Otherworldly forces are displeased with the generals behind Myanmar’s coup, according to the ornately dressed spirit mediums joining street protests to denounce the country’s sudden turn back to army rule.
A group of the clairvoyants this week marched alongside civil servants, garment factory workers and students in the commercial capital Yangon to call for the release of ousted leader Aung San Suu Kyi.
They channel the 37 great “nats” — or deities — venerated in Myanmar, a Buddhist-majority country where animist worship and superstitious beliefs are part of everyday life for some.
“Nats do not want military rule,” insisted Achaintan Man Gay Oo, 48. “They also want the release of Mother Suu.”
It has become apparent to the mediums that the spirits are “unhappy” with the sudden end to Myanmar’s nascent democracy, the 48-year-old told AFP.

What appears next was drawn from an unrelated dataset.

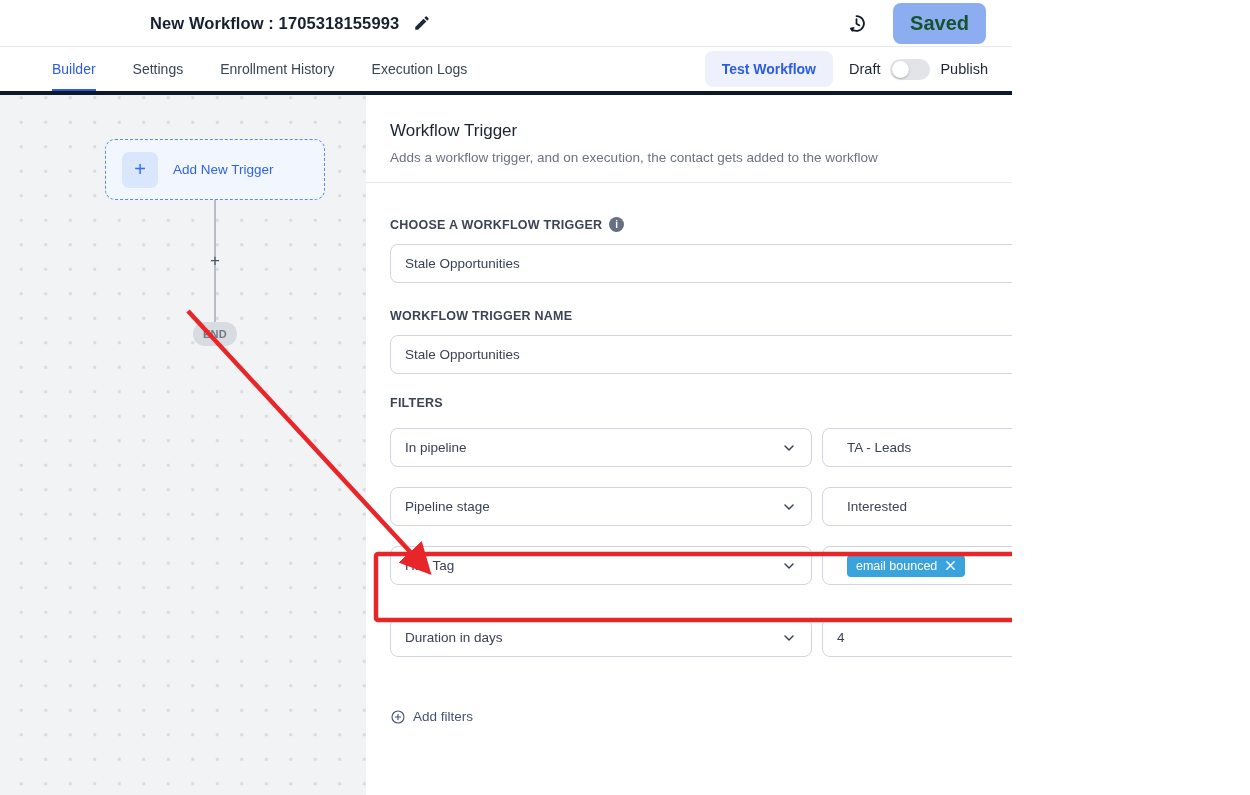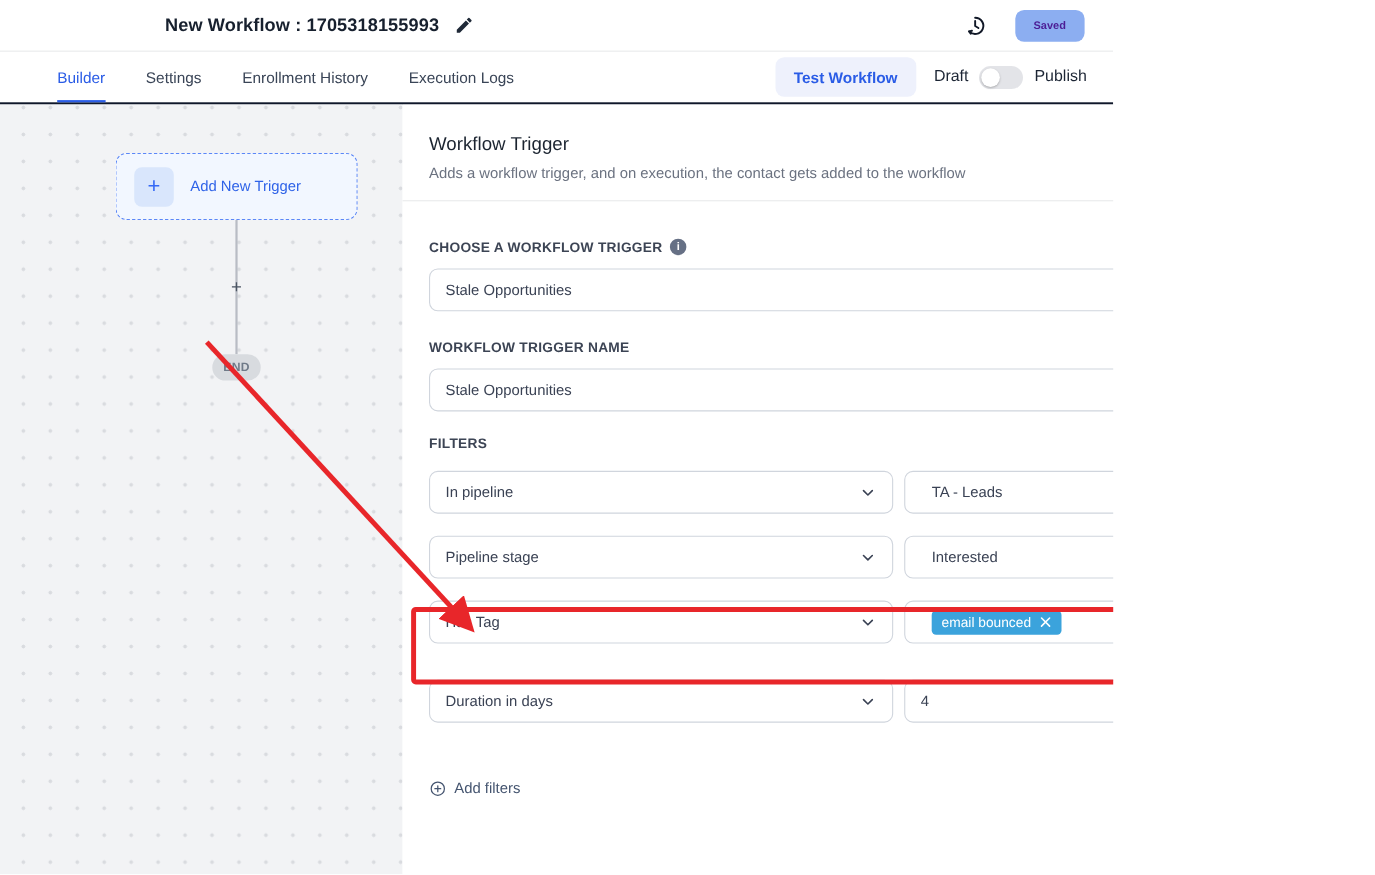"Saved" .saved-btn { color: #4c1d95 -> #14532d; font-size: 10px -> 20px }
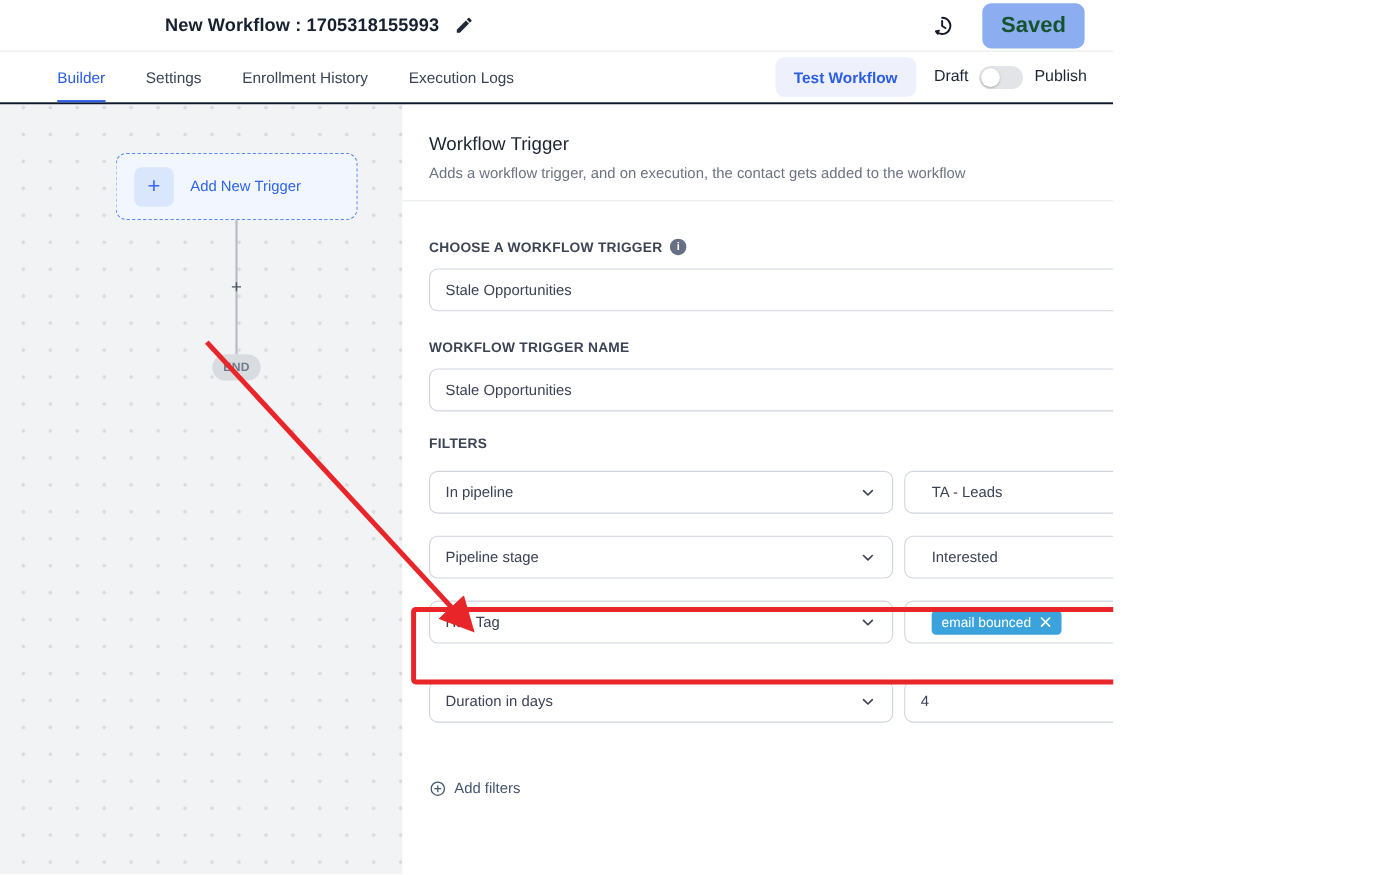"Builder" .tab-bar { border-bottom: 2px solid #0f172a -> 4px solid #0f172a }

“Their withered faces show the hints of their dissatisfaction,” she added.
The presence of Achaintan Man Gay Oo and other mediums among anti-coup protesters may seem little more than a curiosity from outside the country.
But Myanmar’s military top brass have at times clamped down on spiritual practices led by popular soothsayers, mediums and sorcerers.
During the British colonial era and the half-century of junta rule that followed, the mediums channelled “weikza” — semi-divine Buddhist wizard-saints — to fight their oppressors.
Most of these sects were disbanded or pushed underground by the generals, even while reportedly paying heed to their own spiritual counsel.
Than Shwe, Myanmar’s feared former dictator, is rumoured to have been a regular client of a famous deaf mystic who also read the fortune of former Thai premier Thaksin Shinawatra.
One popular young sorcerer boasting a large following on Facebook was whisked away at night by police this week after participating in the Yangon protests.
Linn Nhyo Taryar had prayed for the fall of the new junta, his godfather and magic mentor Tin Htut told AFP.
‘Myanmar will have many changes’
The bespectacled 25-year-old now faces a two-year jail sentence under a colonial-era incitement law.
“I do not like party politics or dictatorship… but I let my children do what they believe in,” Tin Htut said, angered that his protege was refused bail.
All videos posted by Linn Nhyo Taryar since the coup have been removed from Facebook.
But his followers say he might have foreseen the fall of Myanmar’s democracy, pointing at a prediction he had published on the last day of 2020.